The trailing name will be ignored by the script, but when the invocation generates the compressed tar archive, the browser will likely download the file to this name (or at least default to it). This will uniquely identify this download, making it unlikely to conflict with any other file in the user's download directory.
Next, lines 44 to 52 display a table (used for layout), headed up by
(often bolded) column titles for the name, size, and last modification
date and time. Each name from @names
is passed through the map
to generate one row. Similar checkbox
items with identical
parameter name, but differing return values, are generated. The
checkbox defaults to ``on'', defined by the 1
in line 49. Line 50
computes the filesize using -s
, and line 51 gets the modification
time converted as a human-readable string.
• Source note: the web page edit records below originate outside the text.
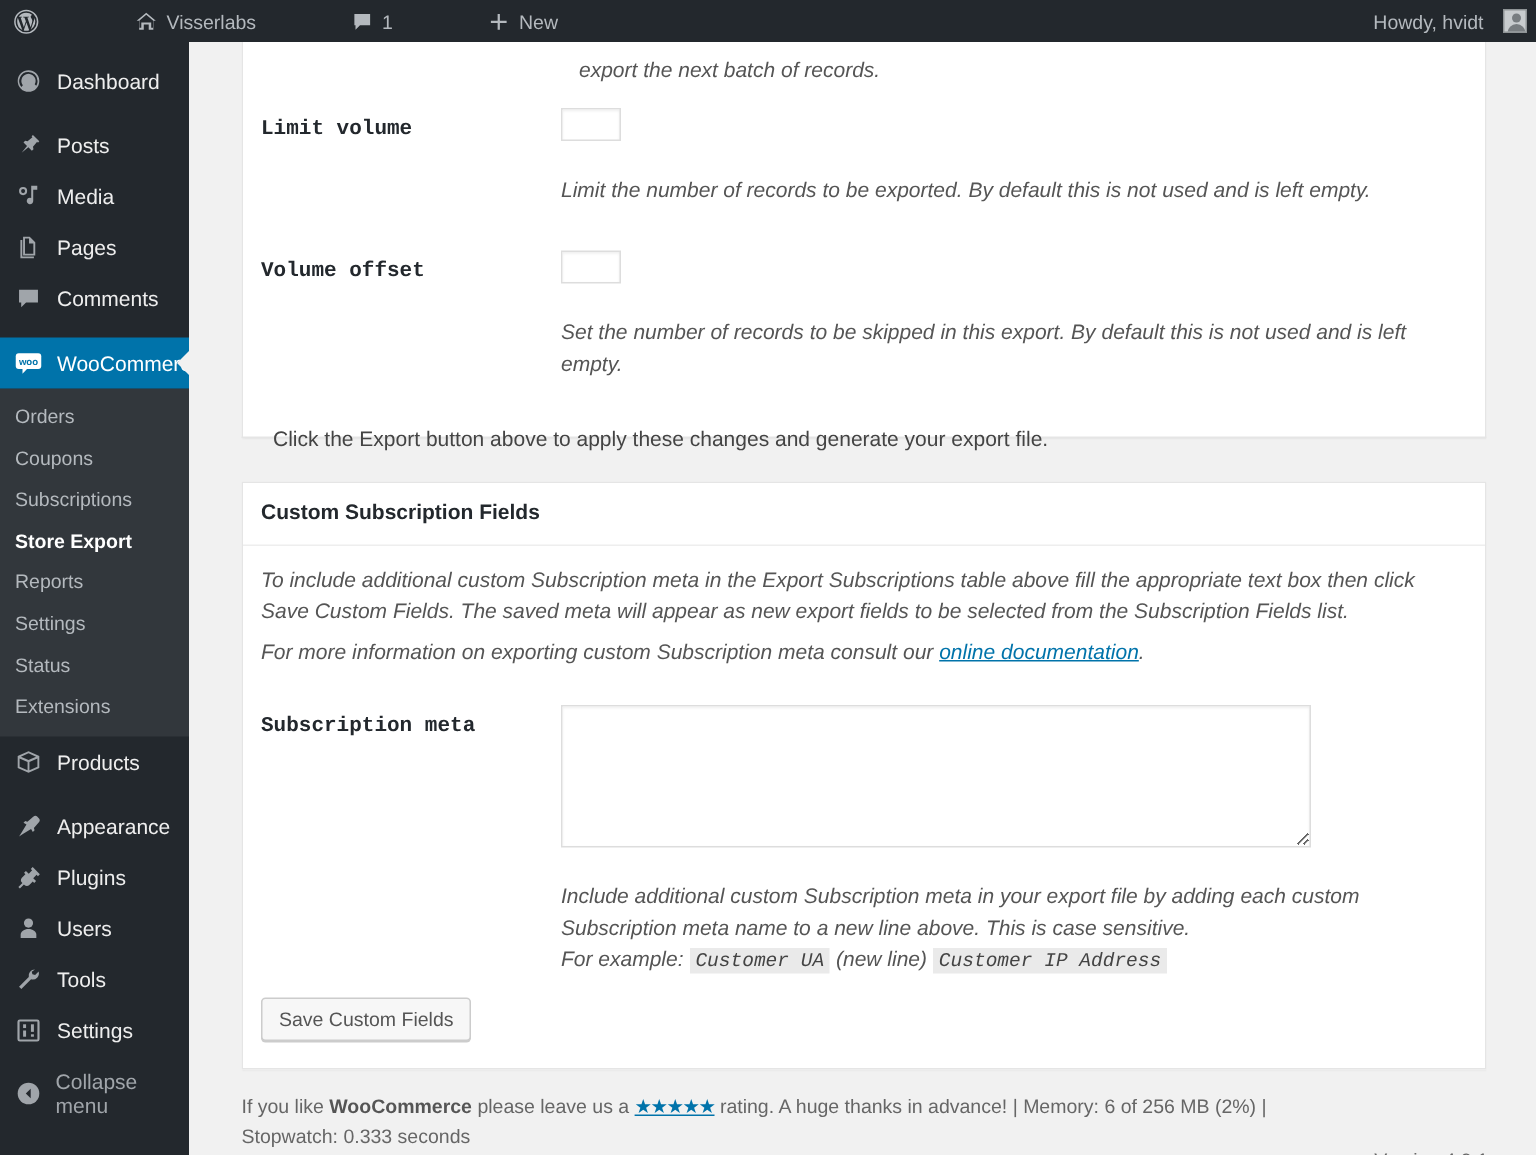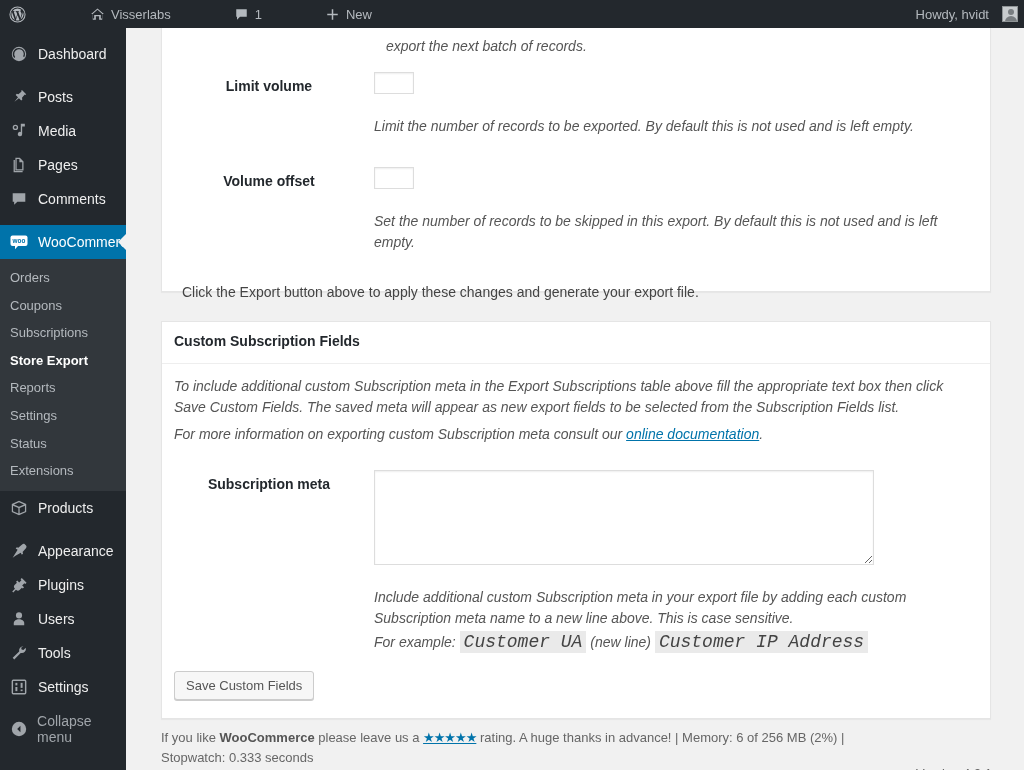--- a/index.html
+++ b/index.html
@@ -134,26 +134,27 @@
   .panel-title {
     font-size: 14px; font-weight: bold; color: #23282d;
     padding: 10px 12px 11px 12px;
     border-bottom: 1px solid #eee;
     line-height: 1.4;
     margin: 0;
   }
 
   .form-table { width: 100%; border-collapse: collapse; }
   .form-table th {
-    text-align: center;
+    text-align: left;
     vertical-align: top;
     width: 212px;
     padding: 20px 10px 20px 12px;
     font-size: 14px; font-weight: bold; color: #23282d;
     line-height: 1.3;
+    font-family: Liberation Mono, monospace;
   }
   .form-table td {
     vertical-align: top;
     padding: 15px 10px 15px 0;
     font-size: 14px; color: #444;
     line-height: 1.5;
   }
 
   .desc {
     font-style: italic;
@@ -208,21 +209,21 @@
     color: #32373c;
     resize: vertical;
     display: block;
     border-radius: 0;
   }
 
   code.inline {
     background: #eaeaea;
     font-family: "Liberation Mono", monospace;
     font-style: italic;
-    font-size: 18px;
+    font-size: 13px;
     padding: 1px 4px;
     color: #444;
     border-radius: 0;
   }
 
   .submit-row {
     padding: 0 12px 18px 12px;
   }
   button.secondary {
     font-family: "Liberation Sans", sans-serif;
And when the submit button generated in line 53 is pressed, we come
back to this same script in final pass, handled in lines 19 through
24. This is by far the easiest, as we merely need to extract the
@names
from the response checkboxes that had been selected, then
dump out an appropriate MIME header (line 20), verify the names aren't
trying to select /etc/passwd
or anything else scary (line 21), and
then let tar do all the hard work. I'm presuming a GNU tar here
that can take a z
flag to handle the compression. If you have to
use a gzip in front of a non-GNU tar, this step gets slightly more
complicated, or you can just forgo the compression.
Or if you're feeling quite adventurous, you can use the
Archive::Tar
and Compress::Zlib
(both found in the CPAN) to
generate the compressed archive without using an external program.
(Perhaps I'll do that in a future column.)
And that's all there is to it! To start making your custom-selected compressed tar archives, stick your distributions below the configured top level directory, and link to the CGI URL from some convenient page.
The technique of generating a compressed tar archive on the fly can also be applied to a ``shopping cart'' strategy. You can have many pages with different filenames on them, selected or omitted by the user, and maintain the list either as hidden fields in the forms on the client side, or via some session ID technique on the server side. Then, when you're ready to generate the archive, be sure to invoke the downloading CGI URL with an appropriate extra path information so that the download name is set appropriately. Be sure to revalidate all the requested names; don't let bad guys grab arbitrary files this way.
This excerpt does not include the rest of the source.